Knowing your patient base and hiring leadership to match it; stratifying your patient data; embedding your organization within your community and preparing for sensitive conversations with diverse patients are just some of the ways hospitals and health systems can improve care, health care leaders affirmed in a panel discussion at the AHA Executive Forum last month.

Moderated by Nicholas Tejeda, market chief executive officer of The Hospitals of Providence Transmountain Campus, and board chair of the AHA’s Institute for Diversity and Health Equity, the panelists shared strategies for improving outcomes, communicating with patients and holding themselves to their highest standards. Read on for highlights of the group’s discussion, and click here for more about the relationship between value and health equity.

Kimberlydawn Wisdom, M.D., senior vice president of community health and equity and chief wellness and diversity officer, Henry Ford Health System, on the importance of stratifying race, ethnicity and primary language data to improve outcomes:

It’s important to know whom you’re serving from the standpoint of collecting race, ethnicity and primary language data. We undertook a major initiative to collect, at a granular level, racial ethnicity and primary language data. 

We embarked upon collecting that data and followed the Institute of Medicine’s recommendations in terms of how to collect it. Mind you, Detroit [Henry Ford’s headquarters] had civil unrest about 50 years ago, so it was very uncomfortable asking a person’s race, ethnicity and primary language. But now we take that quality dashboard and stratify the data by race and ethnicity. 
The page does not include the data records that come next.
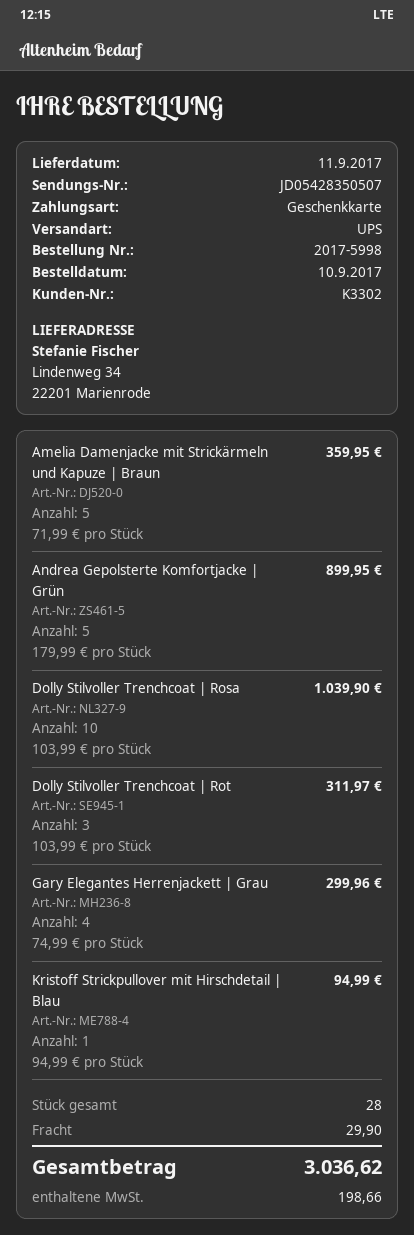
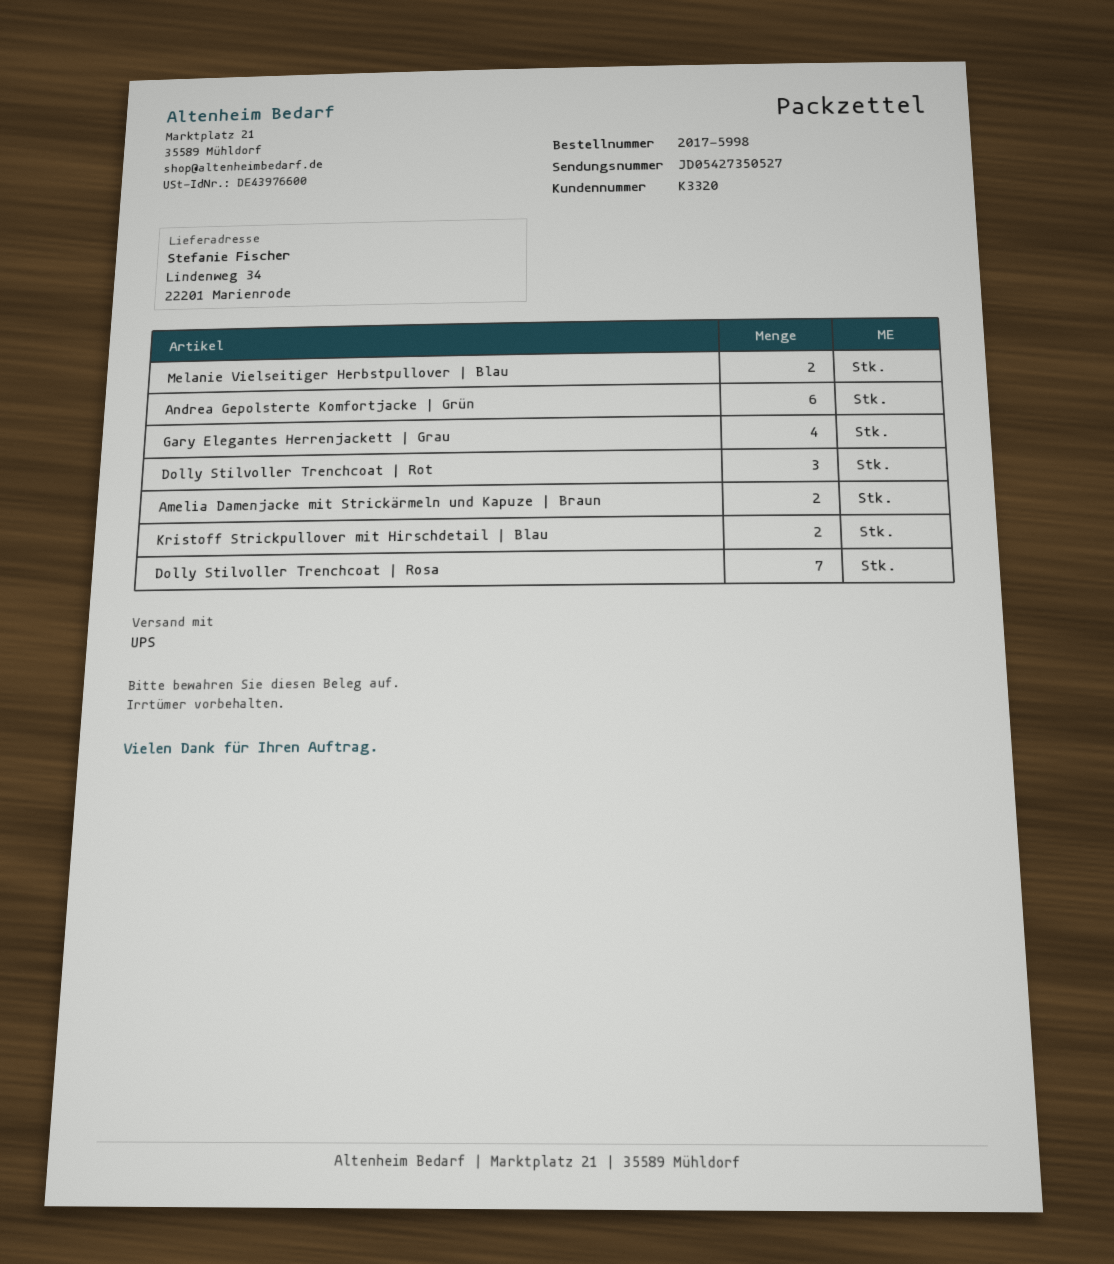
customer number: K3302 -> K3320
tracking number: JD05428350507 -> JD05427350527
Amelia Damenjacke mit Strickärmeln und Kapuze | Braun: 5 -> 2
Andrea Gepolsterte Komfortjacke | Grün: 5 -> 6
Dolly Stilvoller Trenchcoat | Rosa: 10 -> 7
Kristoff Strickpullover mit Hirschdetail | Blau: 1 -> 2
Melanie Vielseitiger Herbstpullover | Blau: none -> 2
We also have a very large infant mortality problem. In the city of Detroit, about 150, and in some years, 200 infants died before their first birthday. That’s appalling. And these are primarily black and brown babies. 
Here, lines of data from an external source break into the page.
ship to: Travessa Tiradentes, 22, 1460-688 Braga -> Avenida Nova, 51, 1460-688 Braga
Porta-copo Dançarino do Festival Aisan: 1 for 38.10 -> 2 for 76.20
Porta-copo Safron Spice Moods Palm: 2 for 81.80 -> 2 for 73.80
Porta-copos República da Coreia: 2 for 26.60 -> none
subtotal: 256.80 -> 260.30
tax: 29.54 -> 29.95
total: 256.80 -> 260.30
[Using the data], we embarked upon an initiative to address Detroit’s infant mortality problem in a very strategic, systematic way. Now we see zero preventable infant deaths among these populations and we work with over 450 women. Knowing the statistics was so appalling and then implementing the program actually created improved health outcomes and health care in that community. 

José R. Sánchez, president and CEO, Norwegian American Hospital, on the importance of knowing your patients:

Having really spent my whole career working in underserved communities in the South Bronx and Central Harlem in New York and working in Chicago [leaves me with] one recommendation: In [underserved] communities, if we really want to bring some health care value to the communities we serve, it is important that we really understand who they are. We must understand what the community needs in regard to comprehensively looking at education, looking at income, looking at gender and looking at the diversity of the patients that you are really treating in those communities. 

It’s easier when the hospital is part of the fabric of the community. It’s much easier to engage everyone because [hospital leadership] understands the issues that affect everyone.

We embrace equity and diversity by actually putting it in the operational strategy that we have as we try to engage our community. 

John H. Vassall, M.D., physician executive for quality and safety, Qualis Health, and board member, AHA’s Institute for Diversity and Health Equity, on handling sensitive questions:

I think one of the barriers [to health equity] is fear. 

Fear on the part of the patients: “Why are you asking things, what are you going to do with this information?” And fear on the part of clinicians, too.

A long time ago, when I was a young doctor, I had to ask patients some pretty intimate and sensitive questions. I was afraid at first [because what if] I would not be up to the task and wouldn’t know how to respond if they told me something that was just really hard to deal with? Are my patients able to understand my motives?

So how to get past that? First of all, understand why you’re asking the questions. Because if you don’t and the patient asks you “Why are you asking me that?” you’d better have a good answer. Unless you have really thought through how you can approach why you’re asking the question and what you’re going to do with the information, you could put yourself in a very uncomfortable position.

Sanjay Malaviya, president and CEO, RL Solutions, on the importance of digging deep to promote inclusive leadership:

If we don’t measure [our diversity], we become “yes” people to each other. “Yes, we’re great, yes we’re great, yes we’re great.” One thing [RL Solutions] did is [pinpoint through data collection that] we only had 40 percent women in our company. That wasn’t anything to celebrate because our community is 50 percent women. It helps to understand that we’re not actually that great; we have work to do.

Leadership from the board to the executive team in many hospitals very rarely represents the communities they’re serving. While we can go out and try to understand what people need, it would be like a bunch of guys like me and [moderator Nicholas Tejeda] here trying to figure out women’s issues: unless you’re a woman, I don’t think you really have that pulse on what’s actually happening. And until the leadership at the highest level of our health care organizations embraces things like access to care, diversity, health care equity, I’m not really sure those things are going to permeate through [the organizations] in a sustainable way.